**INSTRUCTIONS FOR THE TASK:**
Among the entries below, only the lines from the one with "font-size: 58px ->" through the one with "html: <span>TABLE TENNIS" are wanted, reproduced exactly. Pictures are not wanted.

**INPUT:**

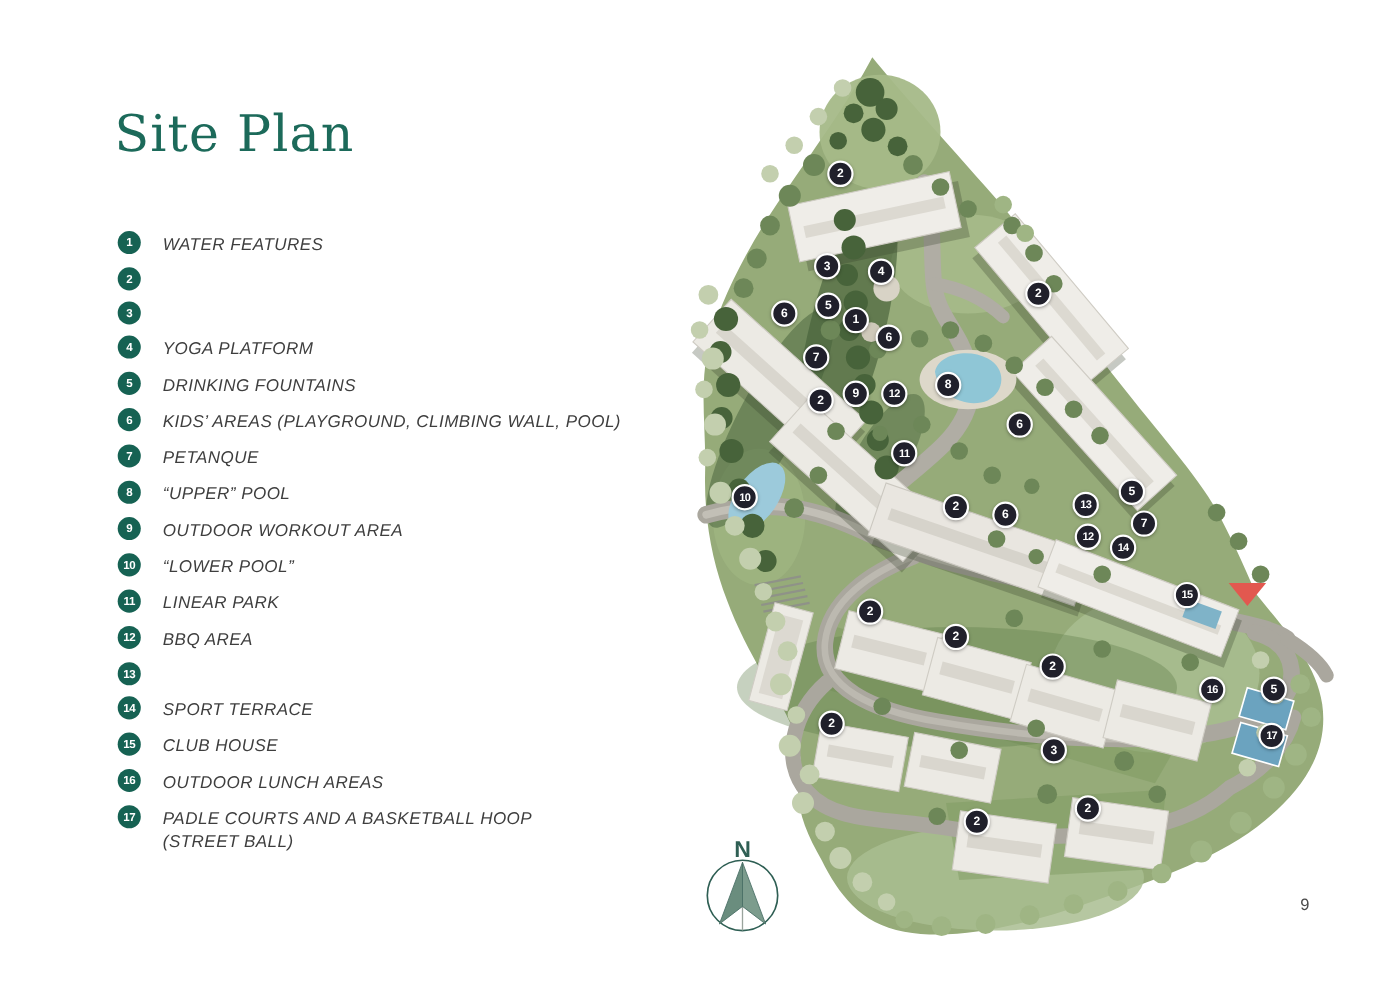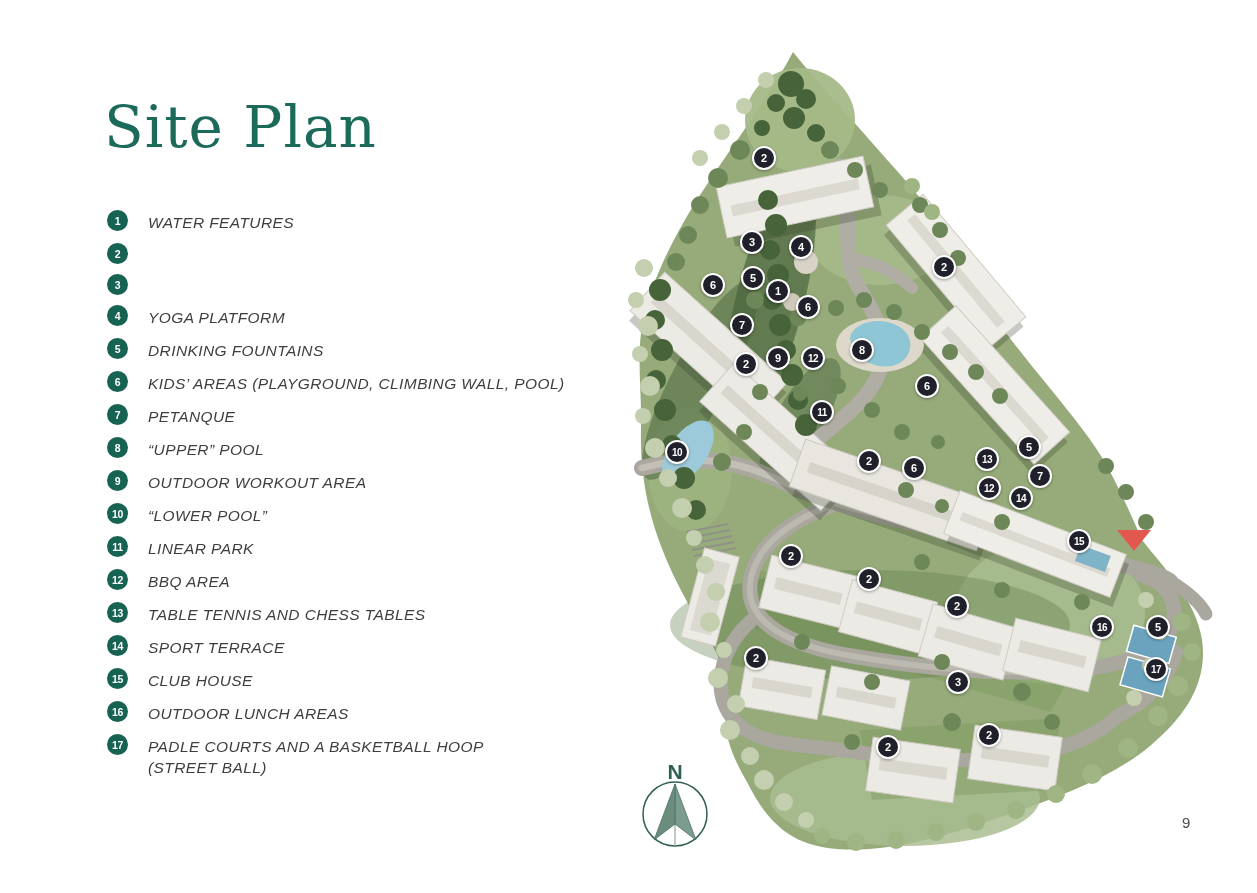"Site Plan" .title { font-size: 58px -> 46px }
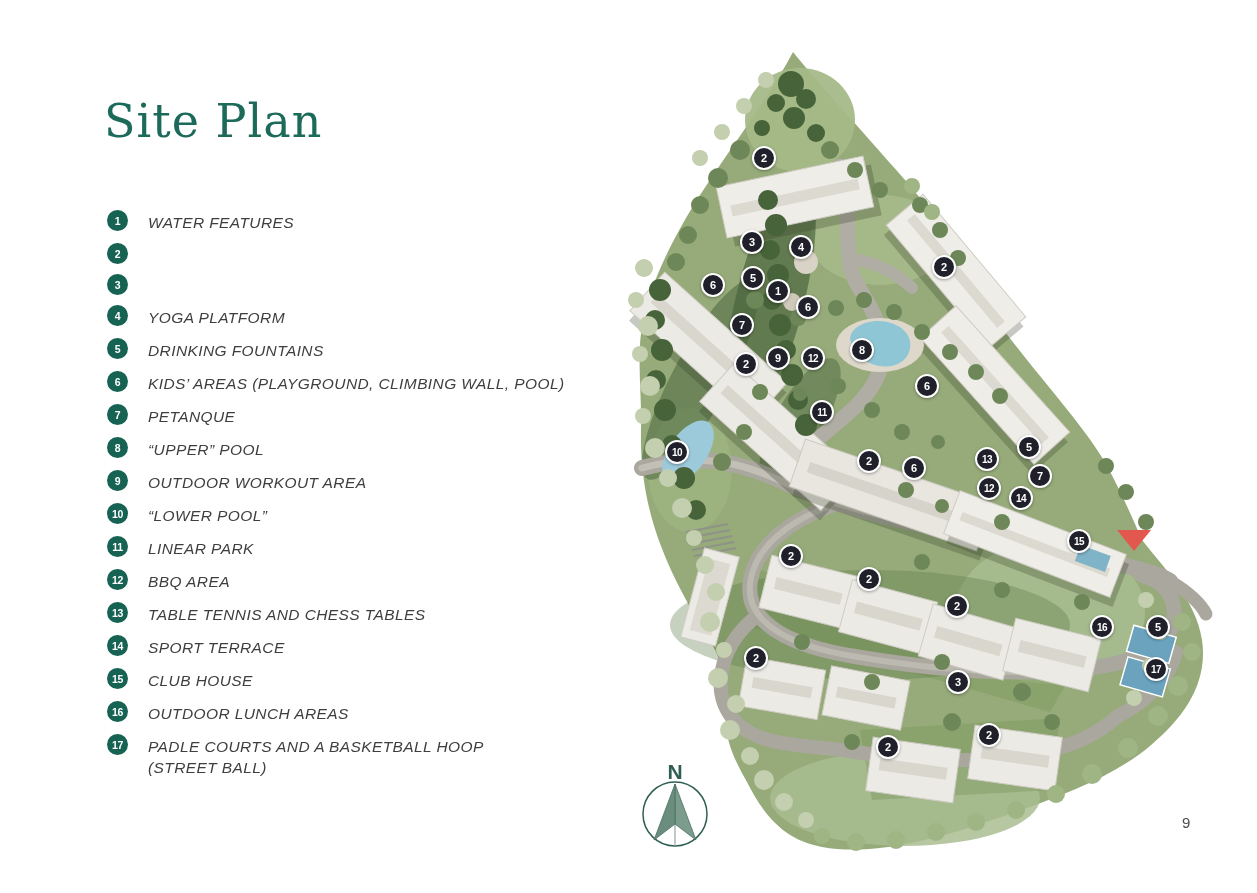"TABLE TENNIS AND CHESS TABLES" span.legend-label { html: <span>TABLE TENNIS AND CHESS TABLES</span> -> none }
* * *
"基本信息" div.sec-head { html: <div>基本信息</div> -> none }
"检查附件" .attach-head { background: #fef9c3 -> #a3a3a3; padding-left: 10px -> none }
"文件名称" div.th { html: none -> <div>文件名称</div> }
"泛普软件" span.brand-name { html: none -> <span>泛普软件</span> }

**ANSWER TO THE EXERCISE:**
"Site Plan" .title { font-size: 58px -> 46px }
"TABLE TENNIS AND CHESS TABLES" span.legend-label { html: <span>TABLE TENNIS AND CHESS TABLES</span> -> none }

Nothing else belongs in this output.